| INSTRUCTIONS TO FOLLOW |
Restate all of the following data exactly, keeping any images out of the copy.

MATERIAL PROVIDED Block Start

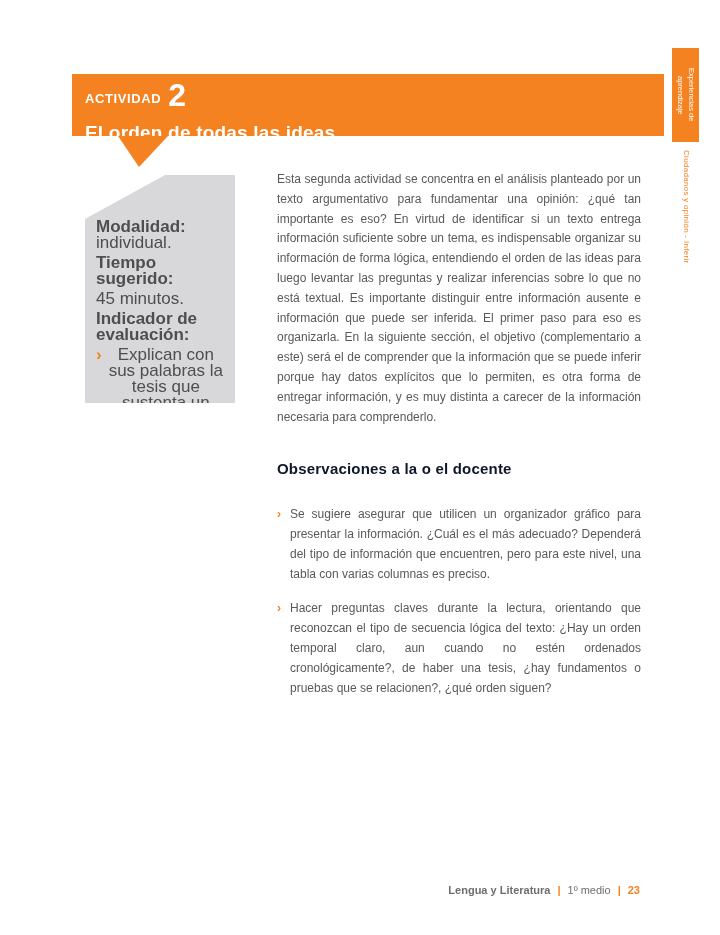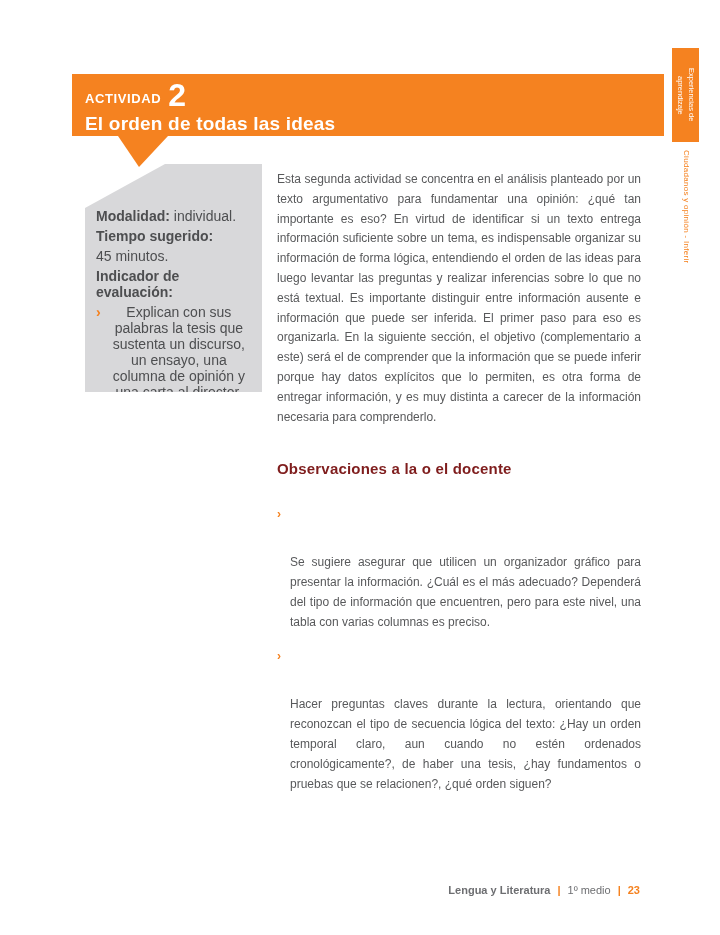--- a/index.html
+++ b/index.html
@@ -25,7 +25,7 @@
   .activity-line { display:flex; align-items:flex-end; gap:7px; height:31px; }
   .activity-label { font-size:13px; font-weight:bold; letter-spacing:0.6px; padding-bottom:4px; }
   .activity-number { font-size:32px; font-weight:bold; line-height:30px; }
-  .activity-title { font-size:19px; font-weight:bold; margin-top:3px; letter-spacing:0.2px; }
+  .activity-title { font-size:19px; font-weight:bold; margin-top:12px; letter-spacing:0.2px; }
 
   .header-pointer {
     position:absolute; left:118px; top:136px;

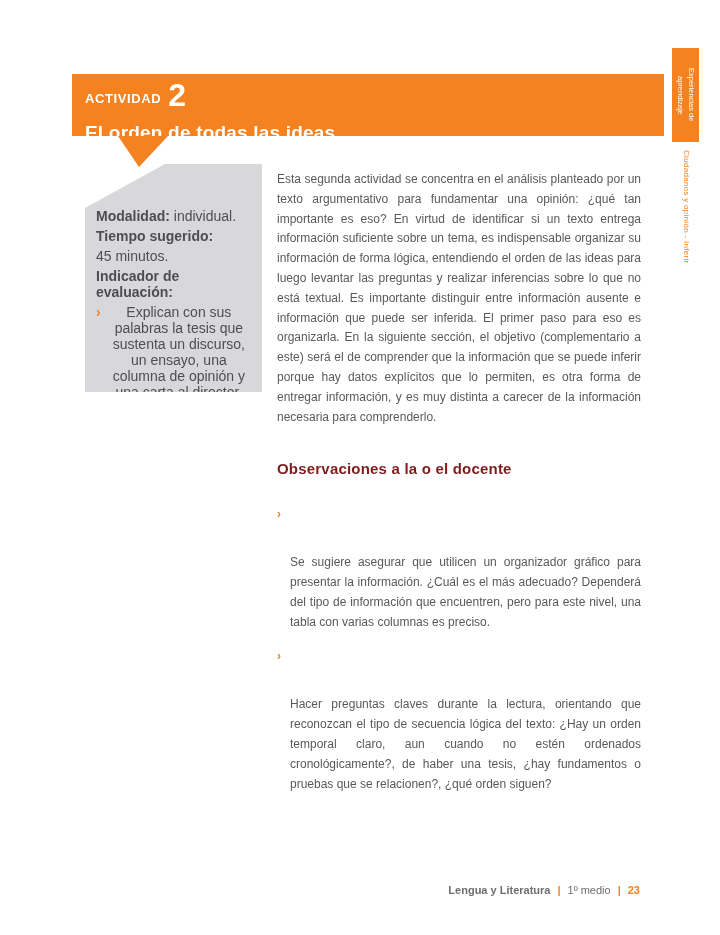--- a/index.html
+++ b/index.html
@@ -63,13 +63,13 @@
 
   
   .info-box {
-    position:absolute; left:85px; top:164px;
-    width:177px; height:228px;
+    position:absolute; left:85px; top:175px;
+    width:150px; height:228px;
     background:#D8D8DA;
     clip-path:polygon(0 44px, 80px 0, 100% 0, 100% 100%, 0 100%);
     padding:44px 10px 10px 11px;
     color:#4D4E50;
-    font-size:14px; line-height:16px;
+    font-size:17px; line-height:16px;
     z-index:2;
   }
   .info-box .row { margin-bottom:4px; }

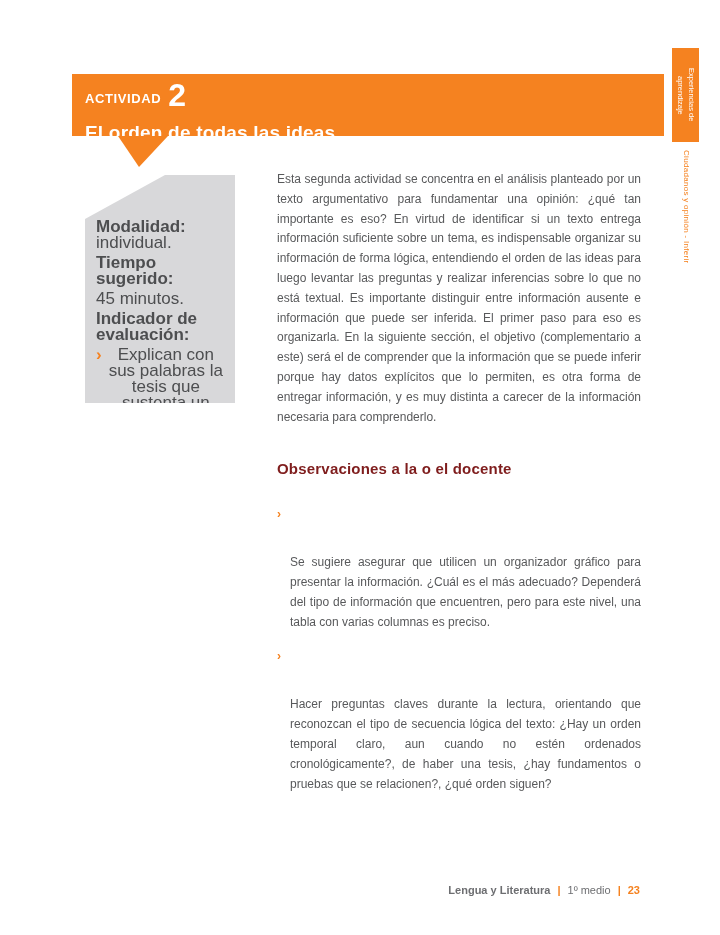--- a/index.html
+++ b/index.html
@@ -87,7 +87,7 @@
   }
   .para { text-align:justify; margin-bottom:22px; }
   .obs-title {
-    color:#7f1d1d;
+    color:#0f172a;
     font-size:15px; font-weight:bold;
     margin:32px 0 26px 0;
     letter-spacing:0.2px;

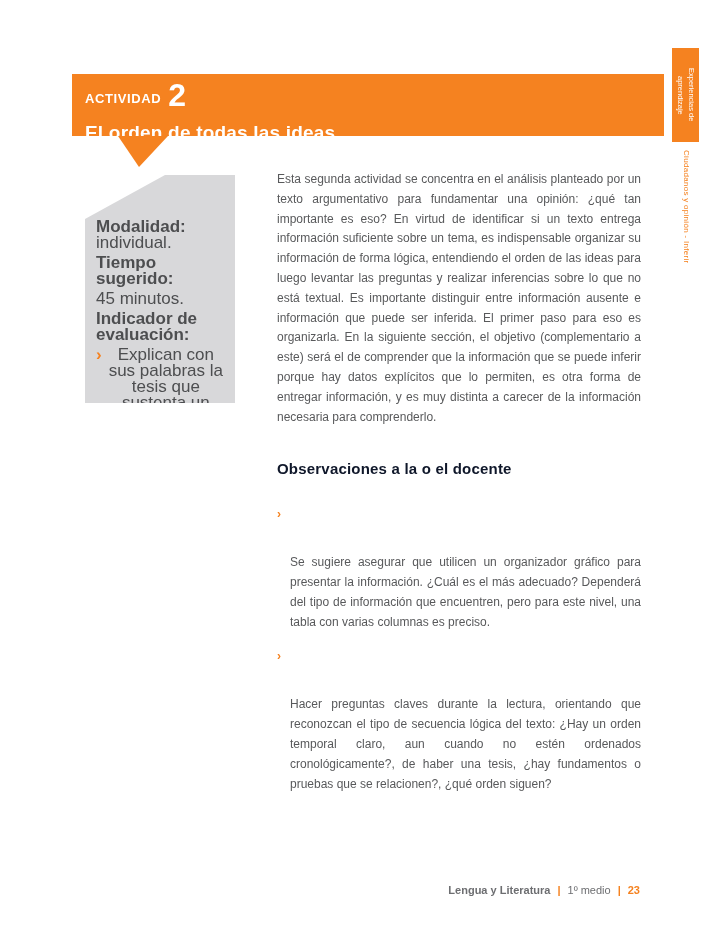--- a/index.html
+++ b/index.html
@@ -94,7 +94,7 @@
   }
   .obs-bullet { display:flex; gap:9px; margin-bottom:15px; }
   .obs-bullet .marker { color:#F58220; font-weight:bold; flex:0 0 auto; }
-  .obs-bullet p { text-align:justify; flex:1;margin-top:48px; }
+  .obs-bullet p { text-align:justify; flex:1; }
 
   
   .footer {

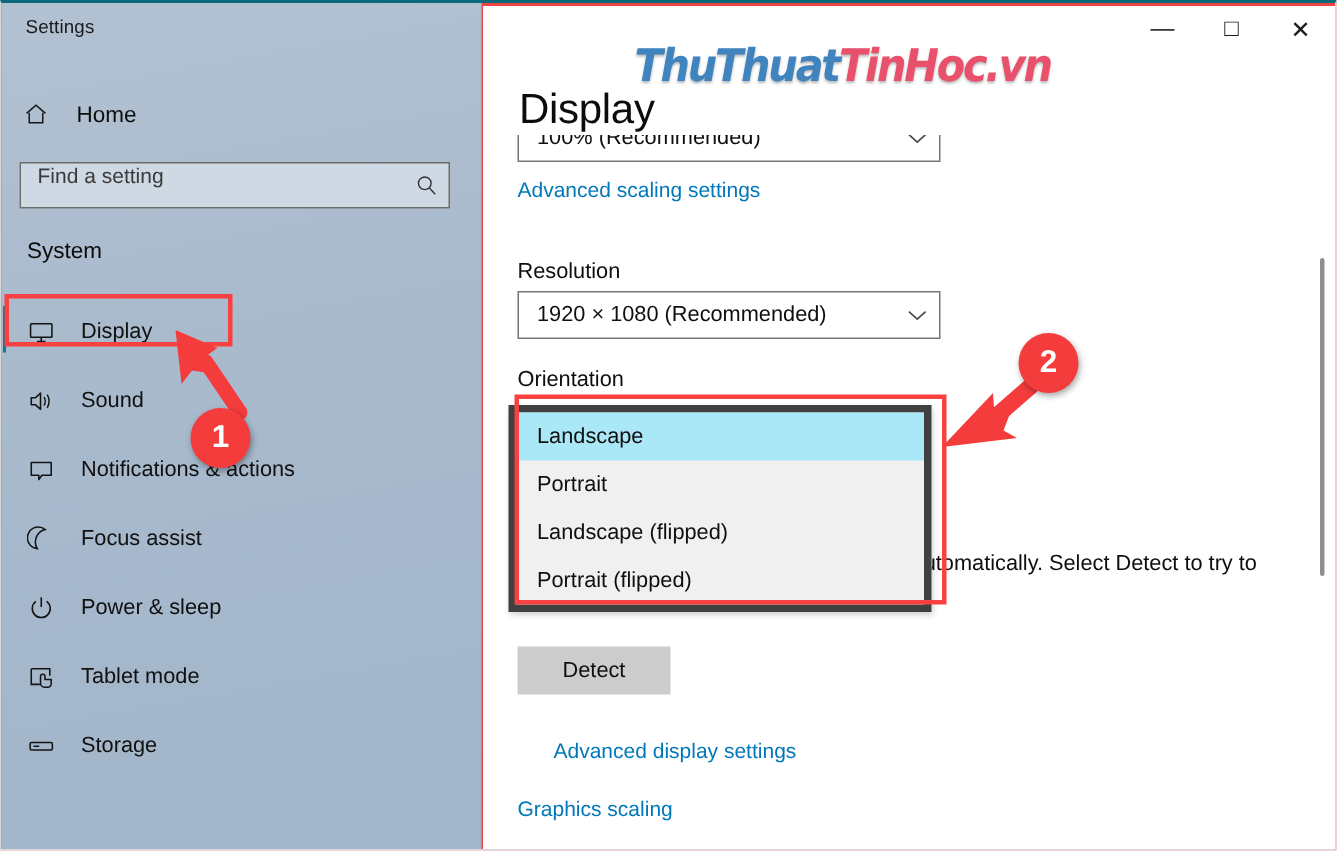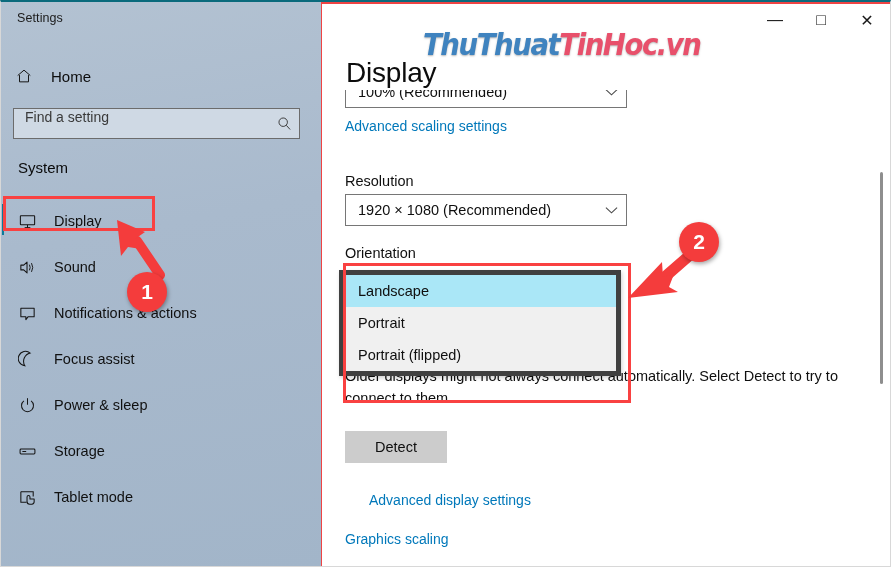--- a/index.html
+++ b/index.html
@@ -478,6 +478,7 @@
       <div id="orientation-list">
         <div class="opt sel">Landscape</div>
         <div class="opt">Portrait</div>
+        <div class="opt">Landscape (flipped)</div>
         <div class="opt">Portrait (flipped)</div>
       </div>
 

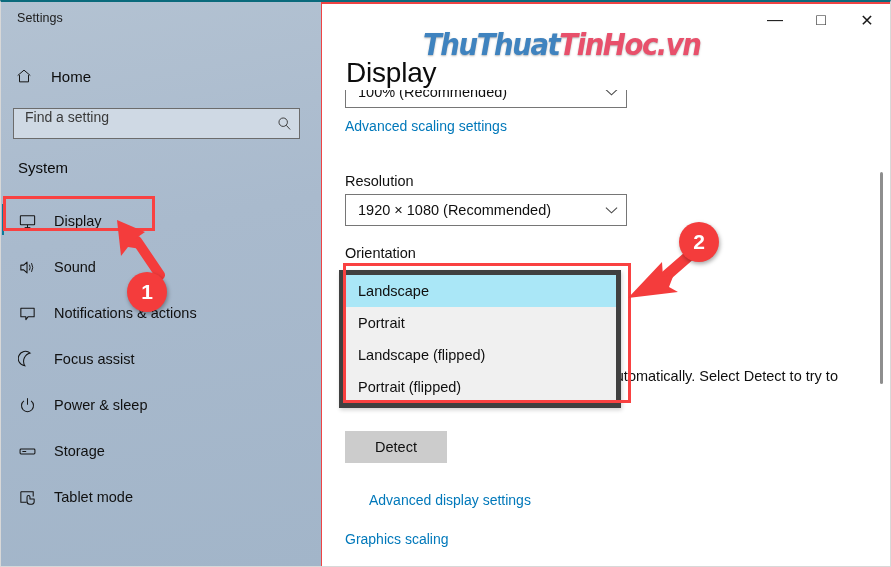--- a/index.html
+++ b/index.html
@@ -399,22 +399,22 @@
       <div class="nav-item">
         <span class="nicon">
           <svg width="19" height="19" viewBox="0 0 20 20">
-            <rect x="2.2" y="7.4" width="15.6" height="5.2" rx="1" fill="none" stroke="#141414" stroke-width="1.1"></rect>
-            <line x1="4.6" y1="10" x2="8.6" y2="10" stroke="#141414" stroke-width="1.1"></line>
-          </svg>
-        </span>
-        <span class="nlabel">Storage</span>
-      </div>
-
-      <div class="nav-item">
-        <span class="nicon">
-          <svg width="19" height="19" viewBox="0 0 20 20">
             <path d="M3 4 L16 4 L16 9" fill="none" stroke="#141414" stroke-width="1.1"></path>
             <path d="M3 4 L3 15 L9 15" fill="none" stroke="#141414" stroke-width="1.1"></path>
             <path d="M9.5 9.5 L9.5 14.2 A2.8 2.8 0 0 0 12.3 17 L14.6 17 A2.4 2.4 0 0 0 17 14.6 L17 11.6 L12.6 11.6 L12.6 9.5 A1.55 1.55 0 0 0 9.5 9.5 Z" fill="none" stroke="#141414" stroke-width="1.1" stroke-linejoin="round"></path>
           </svg>
         </span>
         <span class="nlabel">Tablet mode</span>
+      </div>
+
+      <div class="nav-item">
+        <span class="nicon">
+          <svg width="19" height="19" viewBox="0 0 20 20">
+            <rect x="2.2" y="7.4" width="15.6" height="5.2" rx="1" fill="none" stroke="#141414" stroke-width="1.1"></rect>
+            <line x1="4.6" y1="10" x2="8.6" y2="10" stroke="#141414" stroke-width="1.1"></line>
+          </svg>
+        </span>
+        <span class="nlabel">Storage</span>
       </div>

MATERIAL PROVIDED Block End

| OUTPUT BELOW |
--- a/index.html
+++ b/index.html
@@ -25,7 +25,7 @@
   .activity-line { display:flex; align-items:flex-end; gap:7px; height:31px; }
   .activity-label { font-size:13px; font-weight:bold; letter-spacing:0.6px; padding-bottom:4px; }
   .activity-number { font-size:32px; font-weight:bold; line-height:30px; }
-  .activity-title { font-size:19px; font-weight:bold; margin-top:3px; letter-spacing:0.2px; }
+  .activity-title { font-size:19px; font-weight:bold; margin-top:12px; letter-spacing:0.2px; }
 
   .header-pointer {
     position:absolute; left:118px; top:136px;

--- a/index.html
+++ b/index.html
@@ -63,13 +63,13 @@
 
   
   .info-box {
-    position:absolute; left:85px; top:164px;
-    width:177px; height:228px;
+    position:absolute; left:85px; top:175px;
+    width:150px; height:228px;
     background:#D8D8DA;
     clip-path:polygon(0 44px, 80px 0, 100% 0, 100% 100%, 0 100%);
     padding:44px 10px 10px 11px;
     color:#4D4E50;
-    font-size:14px; line-height:16px;
+    font-size:17px; line-height:16px;
     z-index:2;
   }
   .info-box .row { margin-bottom:4px; }

--- a/index.html
+++ b/index.html
@@ -87,7 +87,7 @@
   }
   .para { text-align:justify; margin-bottom:22px; }
   .obs-title {
-    color:#7f1d1d;
+    color:#0f172a;
     font-size:15px; font-weight:bold;
     margin:32px 0 26px 0;
     letter-spacing:0.2px;

--- a/index.html
+++ b/index.html
@@ -94,7 +94,7 @@
   }
   .obs-bullet { display:flex; gap:9px; margin-bottom:15px; }
   .obs-bullet .marker { color:#F58220; font-weight:bold; flex:0 0 auto; }
-  .obs-bullet p { text-align:justify; flex:1;margin-top:48px; }
+  .obs-bullet p { text-align:justify; flex:1; }
 
   
   .footer {

--- a/index.html
+++ b/index.html
@@ -478,6 +478,7 @@
       <div id="orientation-list">
         <div class="opt sel">Landscape</div>
         <div class="opt">Portrait</div>
+        <div class="opt">Landscape (flipped)</div>
         <div class="opt">Portrait (flipped)</div>
       </div>
 

--- a/index.html
+++ b/index.html
@@ -399,22 +399,22 @@
       <div class="nav-item">
         <span class="nicon">
           <svg width="19" height="19" viewBox="0 0 20 20">
-            <rect x="2.2" y="7.4" width="15.6" height="5.2" rx="1" fill="none" stroke="#141414" stroke-width="1.1"></rect>
-            <line x1="4.6" y1="10" x2="8.6" y2="10" stroke="#141414" stroke-width="1.1"></line>
-          </svg>
-        </span>
-        <span class="nlabel">Storage</span>
-      </div>
-
-      <div class="nav-item">
-        <span class="nicon">
-          <svg width="19" height="19" viewBox="0 0 20 20">
             <path d="M3 4 L16 4 L16 9" fill="none" stroke="#141414" stroke-width="1.1"></path>
             <path d="M3 4 L3 15 L9 15" fill="none" stroke="#141414" stroke-width="1.1"></path>
             <path d="M9.5 9.5 L9.5 14.2 A2.8 2.8 0 0 0 12.3 17 L14.6 17 A2.4 2.4 0 0 0 17 14.6 L17 11.6 L12.6 11.6 L12.6 9.5 A1.55 1.55 0 0 0 9.5 9.5 Z" fill="none" stroke="#141414" stroke-width="1.1" stroke-linejoin="round"></path>
           </svg>
         </span>
         <span class="nlabel">Tablet mode</span>
+      </div>
+
+      <div class="nav-item">
+        <span class="nicon">
+          <svg width="19" height="19" viewBox="0 0 20 20">
+            <rect x="2.2" y="7.4" width="15.6" height="5.2" rx="1" fill="none" stroke="#141414" stroke-width="1.1"></rect>
+            <line x1="4.6" y1="10" x2="8.6" y2="10" stroke="#141414" stroke-width="1.1"></line>
+          </svg>
+        </span>
+        <span class="nlabel">Storage</span>
       </div>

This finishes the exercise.